Тут недавно какой-то добрый человек на thequestion задал вопрос о том, что же это за такие «пчелы Персефоны», я не сдержала порыв и ответила, а если ответ этот слегка расширить, получится небольшой комментарий к одному из моих любимых минойских артефактов, золотой подвеске в виде двух пчел, и одному из моих любимых стихотворений Мандельштама.

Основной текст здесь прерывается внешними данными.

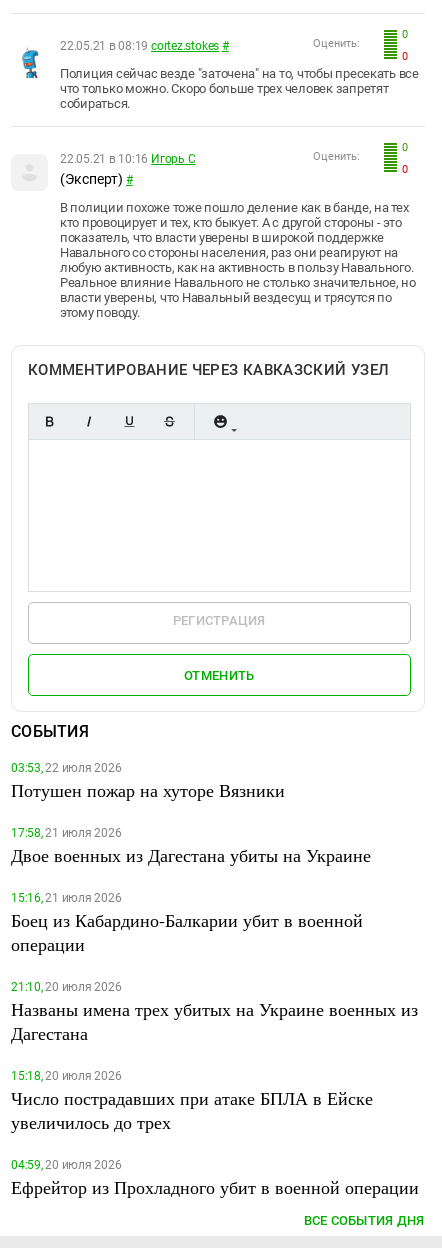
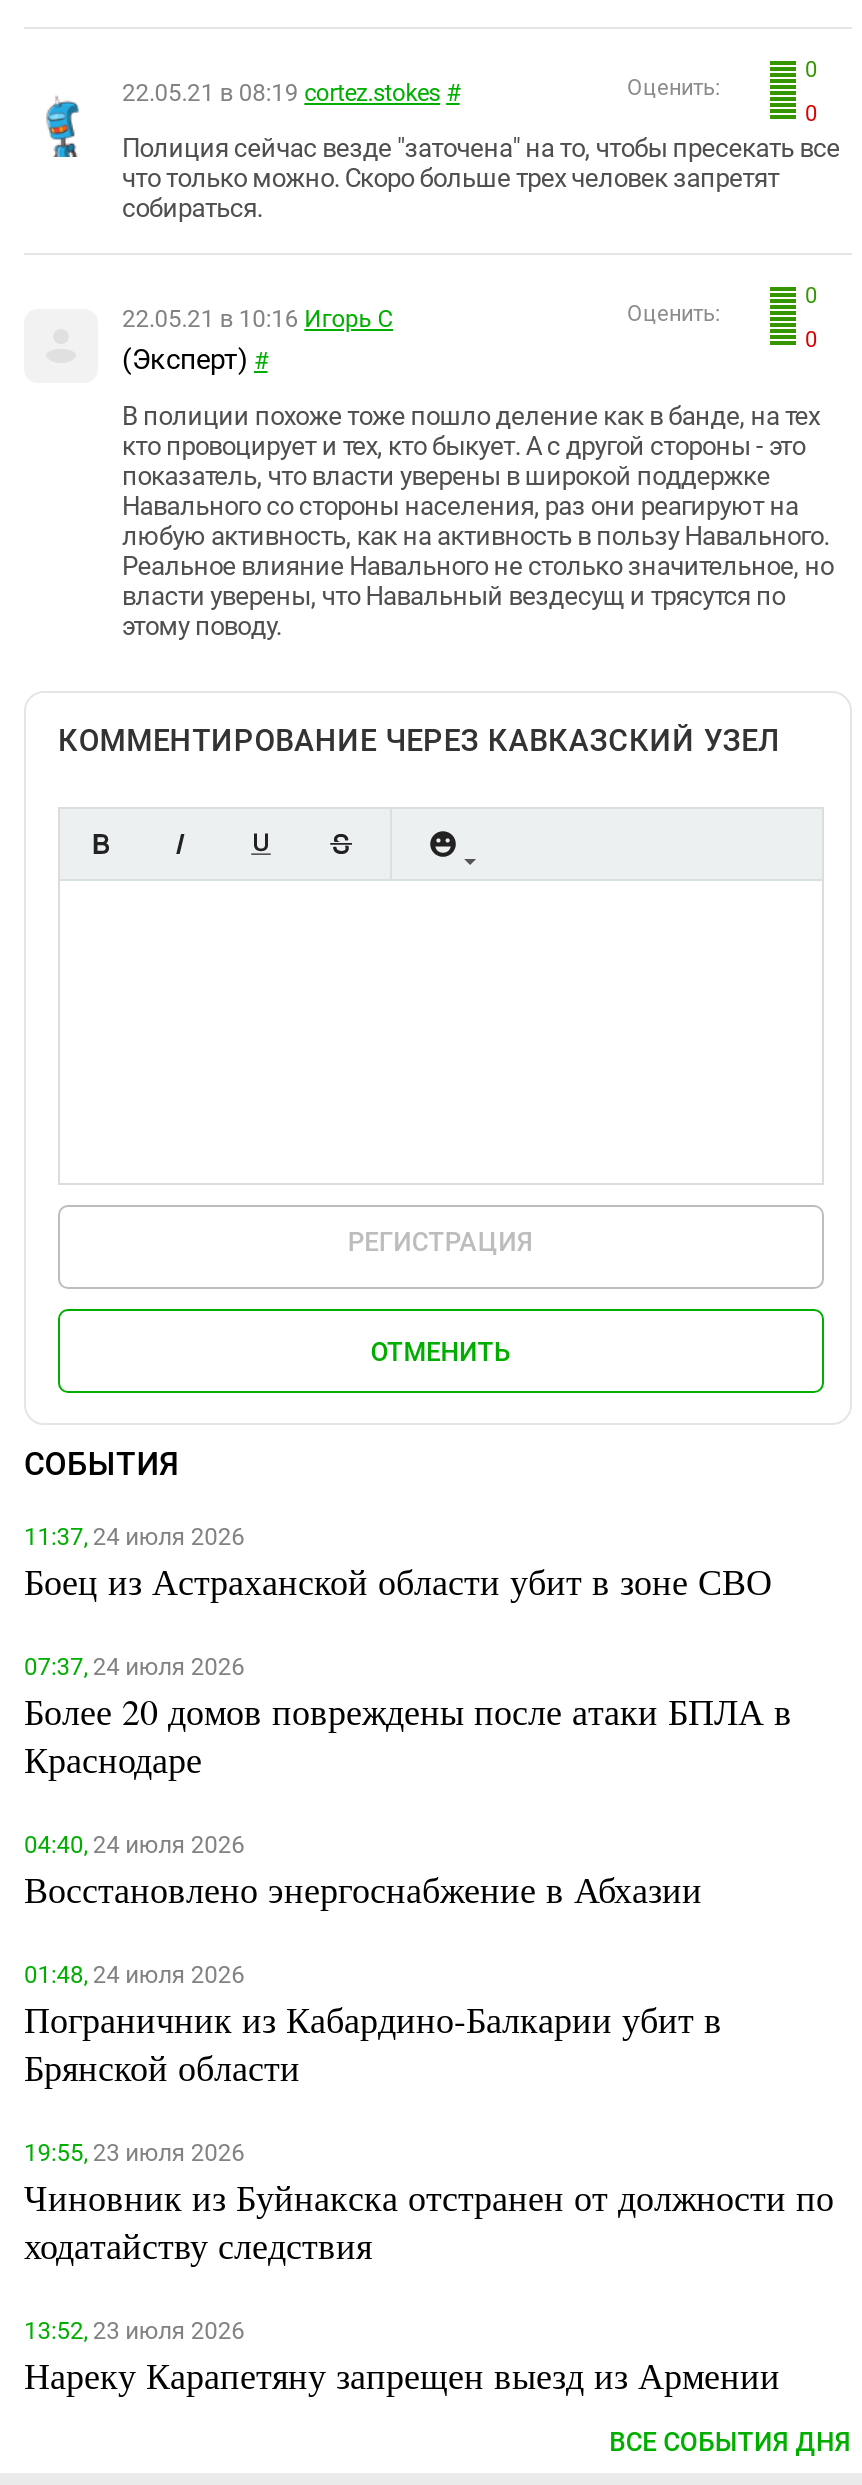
- 03:53, 22 июля 2026
- Потушен пожар на хуторе Вязники
+ 11:37, 24 июля 2026
+ Боец из Астраханской области убит в зоне СВО

- 17:58, 21 июля 2026
- Двое военных из Дагестана убиты на Украине
+ 07:37, 24 июля 2026
+ Более 20 домов повреждены после атаки БПЛА в
+ Краснодаре

- 15:16, 21 июля 2026
- Боец из Кабардино-Балкарии убит в военной
- операции
+ 04:40, 24 июля 2026
+ Восстановлено энергоснабжение в Абхазии

- 21:10, 20 июля 2026
- Названы имена трех убитых на Украине военных из
- Дагестана
+ 01:48, 24 июля 2026
+ Пограничник из Кабардино-Балкарии убит в
+ Брянской области

- 15:18, 20 июля 2026
- Число пострадавших при атаке БПЛА в Ейске
- увеличилось до трех
+ 19:55, 23 июля 2026
+ Чиновник из Буйнакска отстранен от должности по
+ ходатайству следствия

- 04:59, 20 июля 2026
- Ефрейтор из Прохладного убит в военной операции
+ 13:52, 23 июля 2026
+ Нареку Карапетяну запрещен выезд из Армении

Возьми на радость из моих ладоней
Немного солнца и немного меда,
Как нам велели пчелы Персефоны.
Не отвязать неприкрепленной лодки,
Не услыхать в меха обутой тени,
Не превозмочь в дремучей жизни страха.
Нам остаются только поцелуи,
Мохнатые, как маленькие пчелы,
Что умирают, вылетев из улья.
Они шуршат в прозрачных дебрях ночи,
Их родина — дремучий лес Тайгета,
Их пища — время, медуница, мята.
Возьми ж на радость дикий мой подарок —
Невзрачное сухое ожерелье
Из мертвых пчел, мед превративших в солнце.
О. Мандельштам, 1920
Пчела – один из обширного круга символов, относящихся к культам женских «материнских» божеств. Древнейшие изображения пчел находят еще в Чатал-Хююке (7400 – 5600 гг. до н. э), Лерне (2500—2200 гг. до н. э), и, конечно, в Египте и на Среднем Востоке.

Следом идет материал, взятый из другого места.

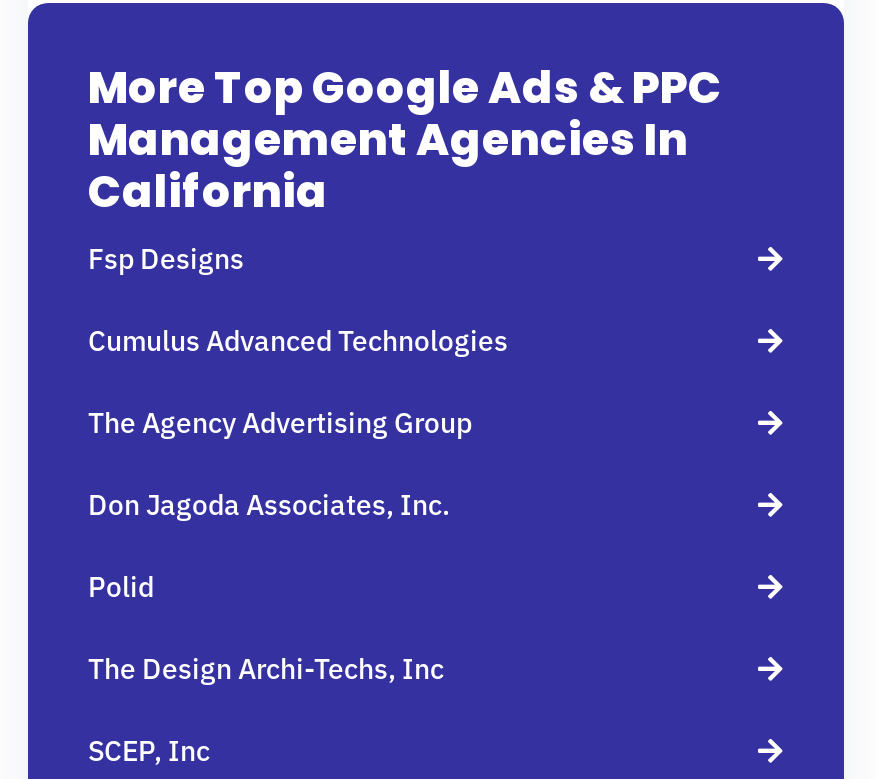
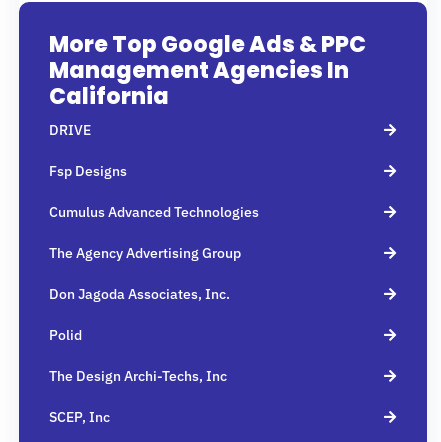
+ DRIVE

Греческий филосф Порфирий (233 - 304 гг.) указывает, что пчелами (Melissae) называли участвующих в Элевсинских мистериях жриц Деметры и Персефоны, образы этих богинь восходят как раз к культу матери-земли. Один из эпитетов Персефоны - «Melitodes», «медовая». Также есть косвенные указания на то, что пчелами называли посвященных в мистерии, потому что их чистые души подобно тому, как пчела знает дорогу назад к улью, знают дорогу в Аиде к своей божественной обители.
Также интересно, что одной из важнейших смысловых составляющих Элевсинских мистерий, зародившихся, несомненно, на Крите и пришедших в материковую Грецию от минойцев, была идея возрождения природы, обновления, пробуждения жизни. Зимняя спячка пчел симпатически приравнивалась к смерти, а значит их весеннее пробуждение было символом воскресения.

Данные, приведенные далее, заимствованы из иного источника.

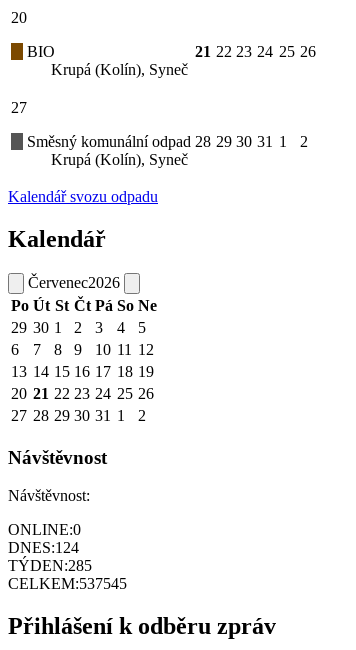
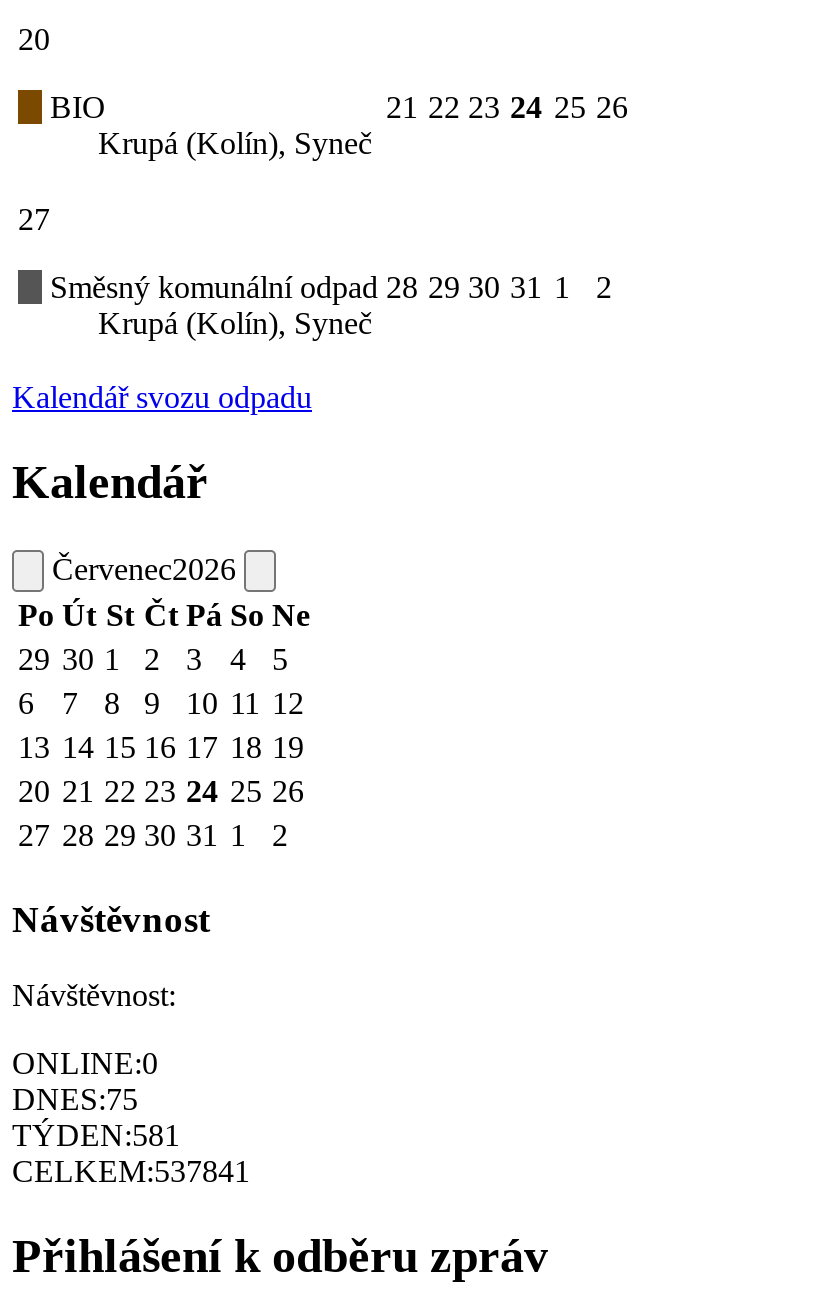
- DNES:124
+ DNES:75

- TÝDEN:285
+ TÝDEN:581

- CELKEM:537545
+ CELKEM:537841
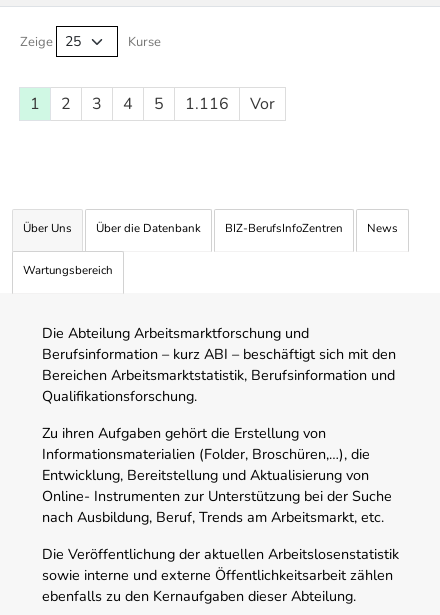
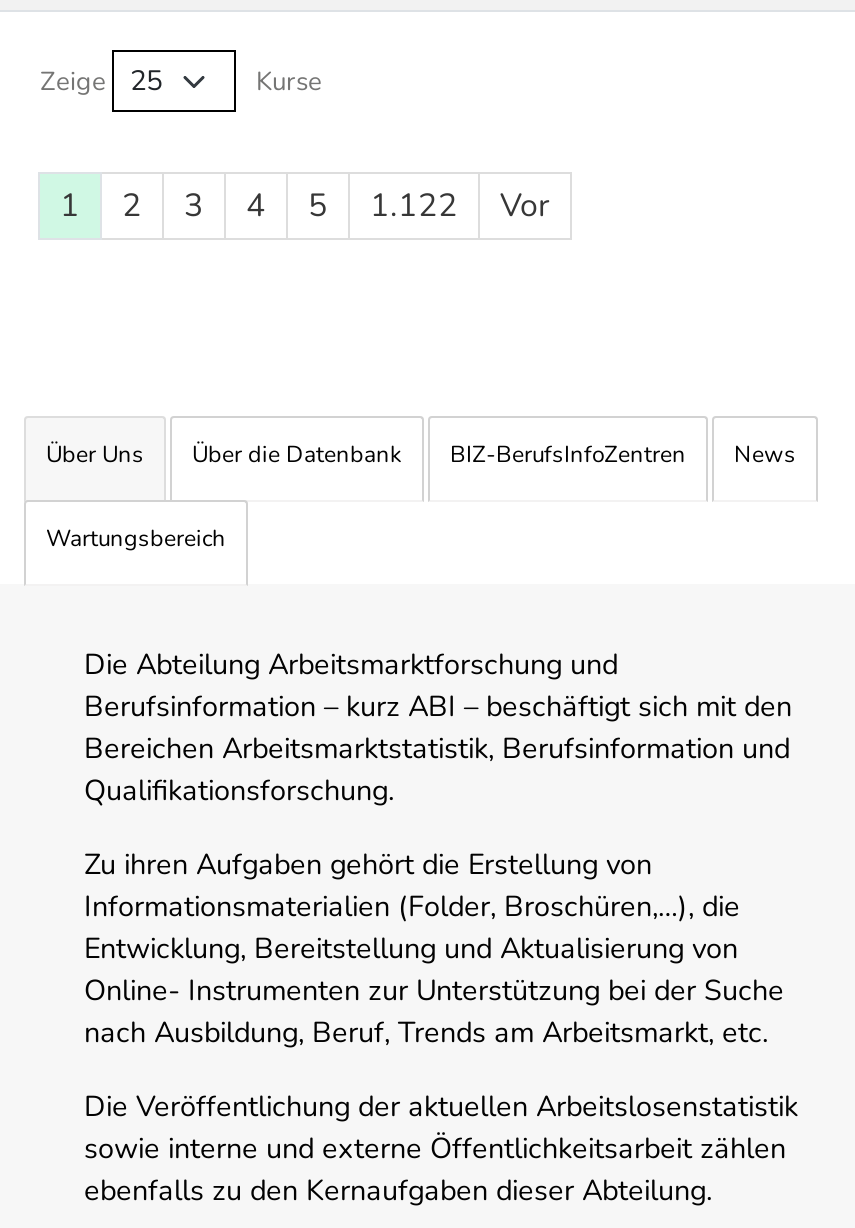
- 1 2 3 4 5 1.116 Vor
+ 1 2 3 4 5 1.122 Vor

Позднее жриц Кибелы, впитавшей в себя черты минойско-микенской Великой Матери (В микенских текстах встречается te-i-ja ma-te-re (? Theiai matrei, Матерь богов), называли «пчелы» (как и жрецов Артемиды Эфесской). Артемида звалась «священная Пчела», ее жрицы – «пчелы», жрецы евнухи – «трутни».
Вообще, мне кажется важным, что в позднейшей греческой религии, когда оформился пантеон богов и они все получили зафиксированные функции, всё равно просматриваются общие, восходящие к минойским, корни разных богинь. Имена Афина (Linear B. a-ta-na-po-ti-ni-ja: «Атана-владычица»), Деметра (da-ma-te), Артемида (a-ti-mi-te) и т.д., встречающиеся в табличках линейного письма B, вполне могут быть эпитетами одной Богини-матери, характеризующие её воплощения в разных ипостасях — воительницы, матери-земли, владычицы зверей и т.д.
План толосной гробницы, действительно похожей по форме на улей
Также многие археологи, изучающие толосные микенские гробницы нередко связывали их специфическую форму с пчелиным ульем. Такую же аналогию проводят и с формой омфалоса – священного камня из Дельфийского оракула, который также символически связывает мир живых и мертвых , а изначально, в минойско-микенский период, когда было основано святилище, здесь был, возможно, одни из священных камней-бетилов, часто изображаемых на минойских печатях.
Золотая пластинка, на которой в такой пчелиной ипостаси изображена, предположительно, Артемида, 7 век до н.э.
А эта уже с Крита, из Элифтерны, тоже 7 век до н.э.
Таким образом «пчелы Персефоны» из стихотворения Мандельштама – это, конечно, жрицы, пища которых «время, медуница, мята». Мандельштам был одним из самых глубоких «античников» в русской поэзии, и глубина того, как он воспринимал эти древние, сложные образы меня лично восхищает безмерно, и иногда кажется совершенно, пророчески сверхъестественной.